Poor healthcare consistently results in the treatment of symptoms instead of causes, and, unfortunately, this means the prescription of opioids. Whether injuries occur from manual labor, physical activity, or driving accidents, NA/AN individuals are more likely to be treated with opioids as opposed to more effective means of treatment, such as physical therapy. Poor healthcare aligns directly with low-quality insurance or no insurance at all, and opioids are more likely to be prescribed in areas with uninsured people.

Mental Health and Cultural Disconnect

The traumatic history of Native American groups has a massive impact on these overdose rates, as forceful deprivation from culture leads not only to issues such as inadequate healthcare and poverty, but also mental health issues, one cause of opioid treatment, these being direct pathways to opioid addictions.

Mental health issues are incredibly prevalent within NA/AN communities, with suicide rates for them being more than double those for the entire U.S. population. NA/AN individuals are also more likely to be diagnosed with anxiety disorders and PTSD. These mental health conditions, when left untreated or inadequately treated, can often lead to drug abuse. The IHS does provide care for mental health and substance abuse issues; however, the already underfunded organization only uses about 10% of these funds to support substance abuse treatment

These mental health issues can be attributed to many things; however, a major force playing into this is the history of trauma amongst Native Americans. This topic could be one if not several, entire blog posts, but here I will attempt to briefly sum it up. It is important to note that there are around 600 federally recognized tribes, so the experiences of NA/AN individuals can vary greatly. One thing most groups share is a prevalent history of displacement and loss of culture. In the late 19th century, the majority of Native American individuals were forced to relocate to reservations or into urban areas. This resulted in a decline in socioeconomic status, which resulted in poor living and working conditions, as well as heightened health issues, both mental and physical.

It is vital to remember that NA/AN groups are underrepresented in major clinical research studies.
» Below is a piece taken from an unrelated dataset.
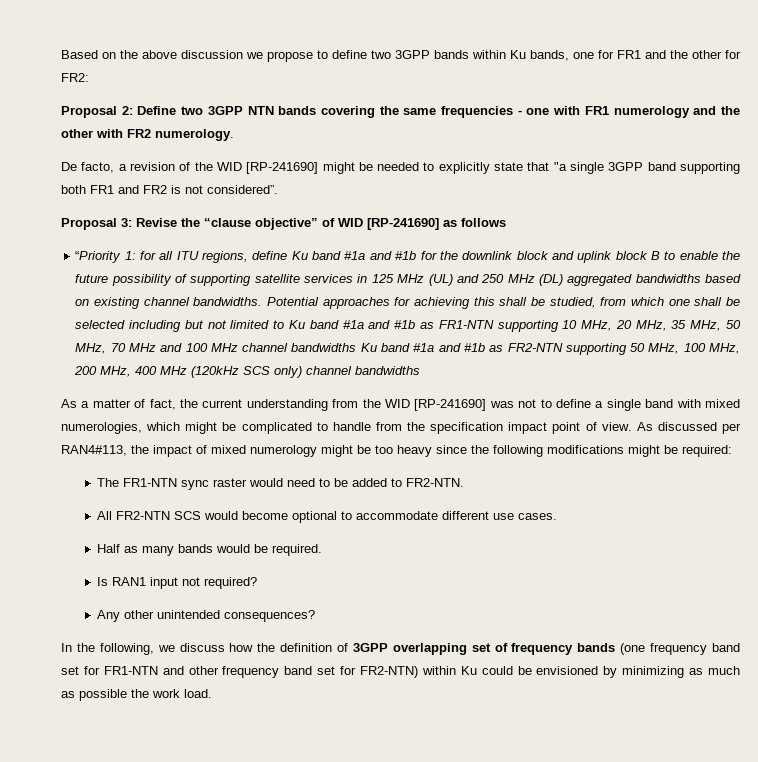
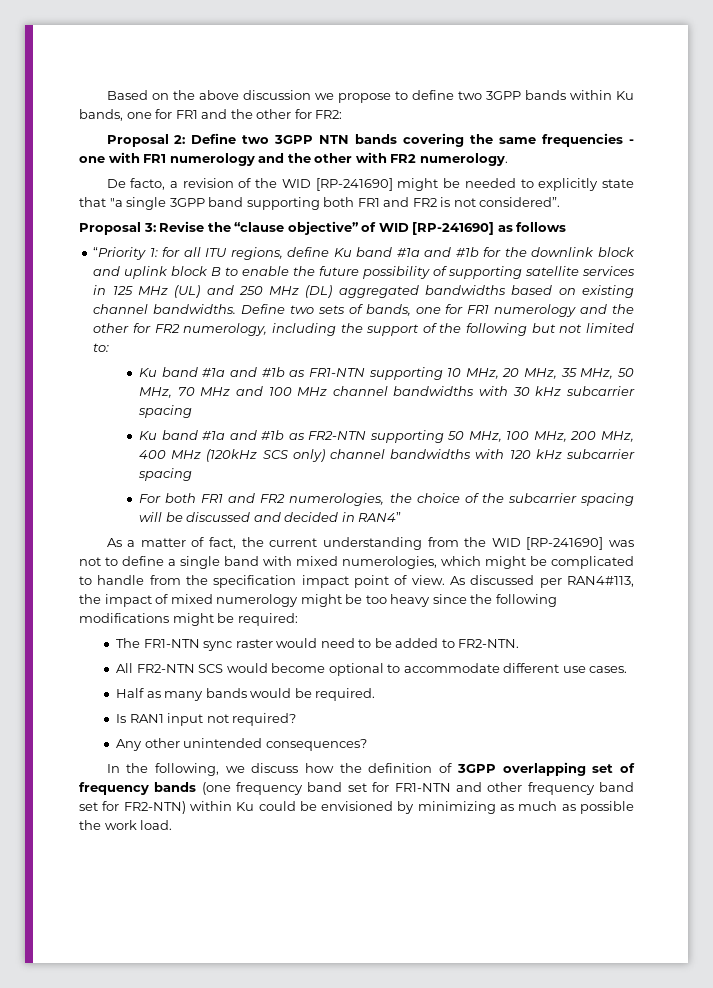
- Potential approaches for achieving this shall be studied, from which one shall be selected including but not limited to Ku band #1a and #1b as FR1-NTN supporting 10 MHz, 20 MHz, 35 MHz, 50 MHz, 70 MHz and 100 MHz channel bandwidths Ku band #1a and #1b as FR2-NTN supporting 50 MHz, 100 MHz, 200 MHz, 400 MHz (120kHz SCS only) channel bandwidths
+ Define two sets of bands, one for FR1 numerology and the other for FR2 numerology, including the support of the following but not limited to:
+ Ku band #1a and #1b as FR1-NTN supporting 10 MHz, 20 MHz, 35 MHz, 50 MHz, 70 MHz and 100 MHz channel bandwidths with 30 kHz subcarrier spacing
+ Ku band #1a and #1b as FR2-NTN supporting 50 MHz, 100 MHz, 200 MHz, 400 MHz (120kHz SCS only) channel bandwidths with 120 kHz subcarrier spacing
+ For both FR1 and FR2 numerologies, the choice of the subcarrier spacing will be discussed and decided in RAN4”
This results in the general public being unaware of the true extent of issues within these communities. This underrepresentation in research exacerbates the disparities and can easily result in the continuance of the opioid crisis for Native Americans with little to no acknowledgement from major government parties. Another impact of inadequate research is misconstrued statistics, and it is likely that the opioid crisis is worse for NA/AN groups than scholars anticipate, as overdose cases may be underestimated by as much as 35% due to race miscalculations.
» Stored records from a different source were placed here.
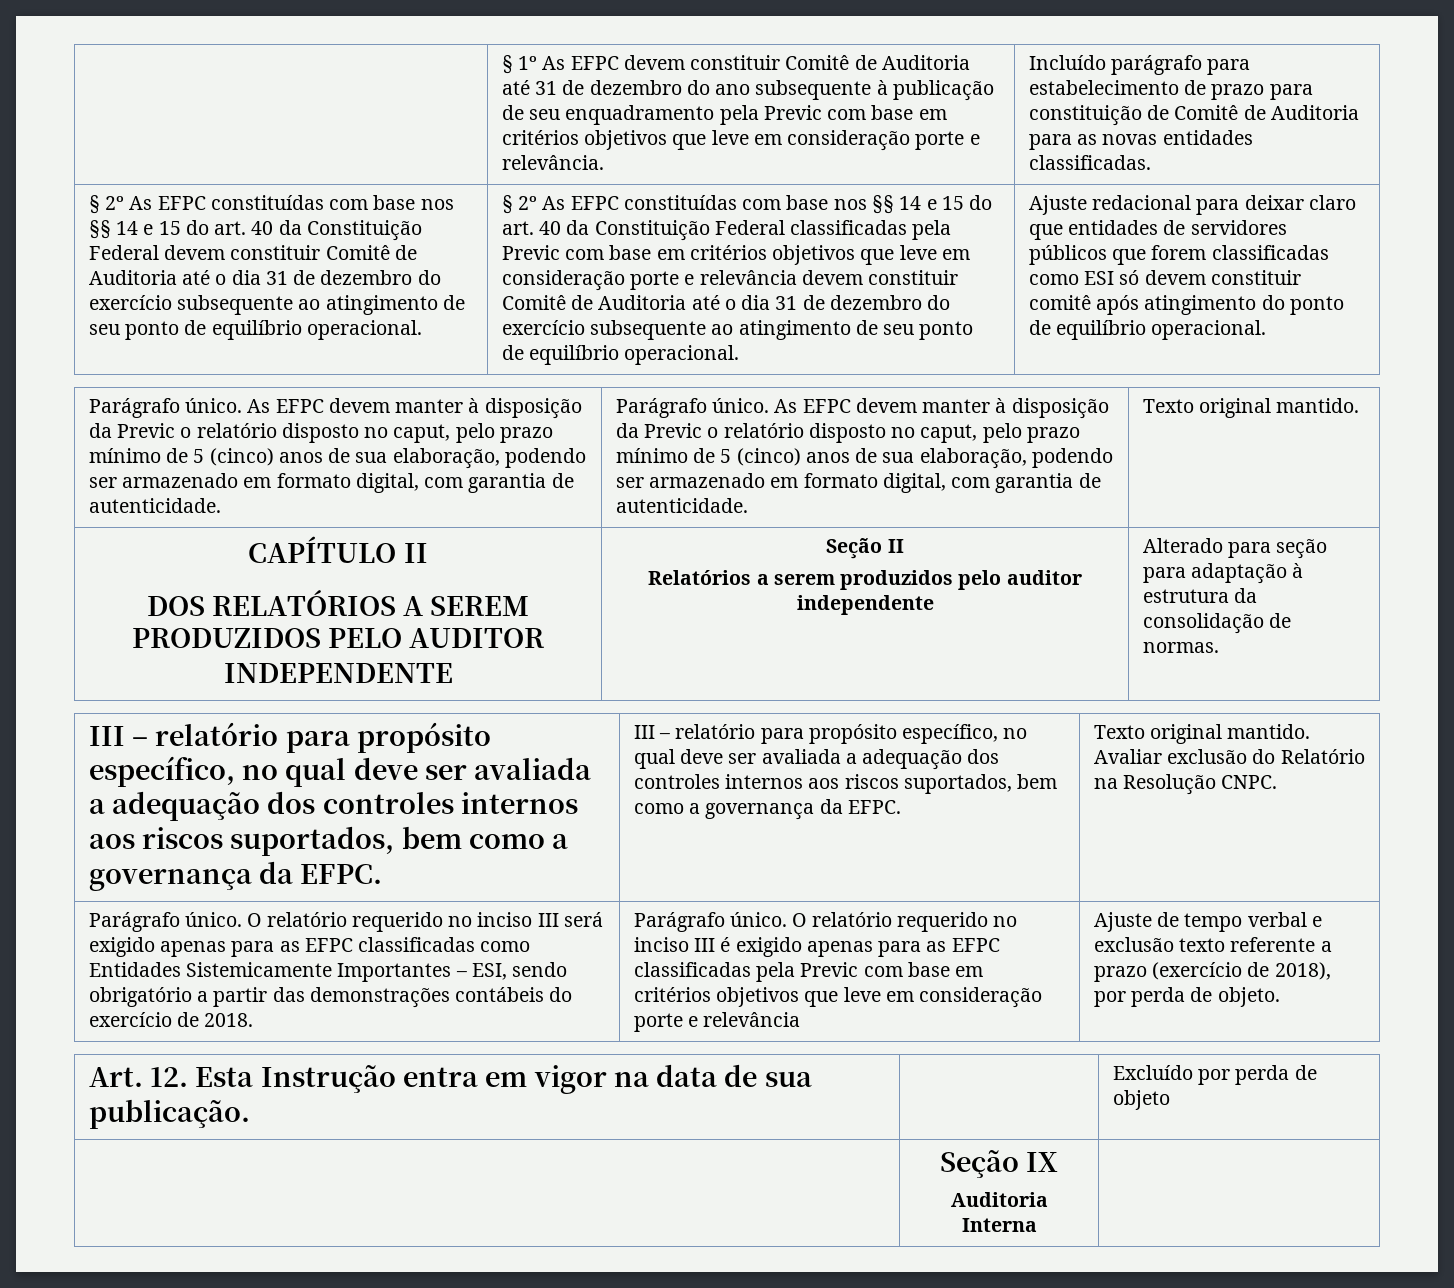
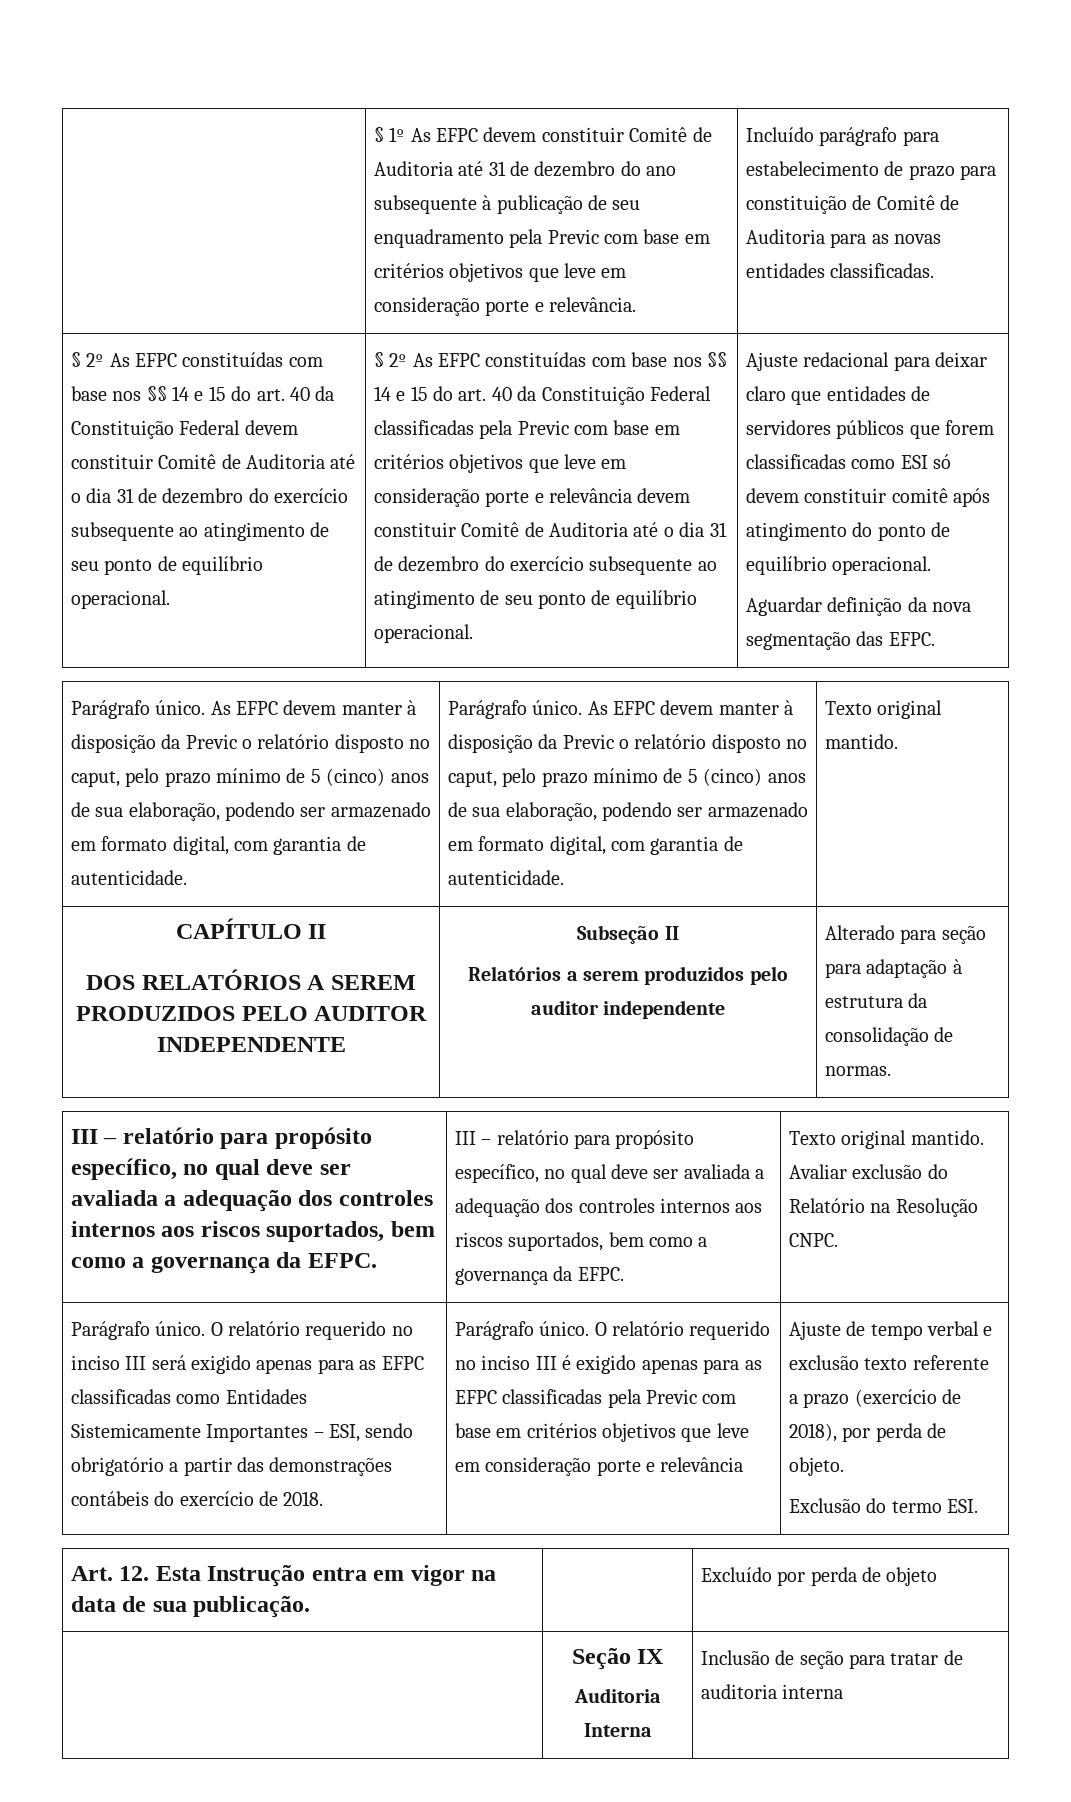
+ Aguardar definição da nova segmentação das EFPC.
  CAPÍTULO II
- DOS RELATÓRIOS A SEREM PRODUZIDOS PELO AUDITOR INDEPENDENTE | Seção II
+ DOS RELATÓRIOS A SEREM PRODUZIDOS PELO AUDITOR INDEPENDENTE | Subseção II
+ Exclusão do termo ESI.
  | Seção IX
- Auditoria Interna |
+ Auditoria Interna | Inclusão de seção para tratar de auditoria interna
Alternate Text: Image of a white hospital room with two bed placed in the center. Source: Flickr.
Image of a white hospital room with two bed placed in the center. Source: Flickr.

 

Creating Change

The first thing that needs to be done in order to improve the worsening opioid crisis in NA/AN areas is to improve funding for the Indian Health Service. The United States Congress must take action and increase funding—the funding in 2022 is less than half of what patients need. With adequate health care, individuals with mental health and substance abuse issues will be able to get the help that they need, and, on the more preventative side, with better care, individuals will be less likely to be prescribed opioids as a substitute for proper treatment.

The second action that needs to be taken is better awareness. There needs to be more research devoted to NA/AN groups, so that we are able to pin down what leads to these heightened addiction statistics. Overall, it is vital for individuals to take personal responsibility and increase their own awareness of the issues. Native Americans have been ignored and mistreated for decades, and this must be remedied in the present.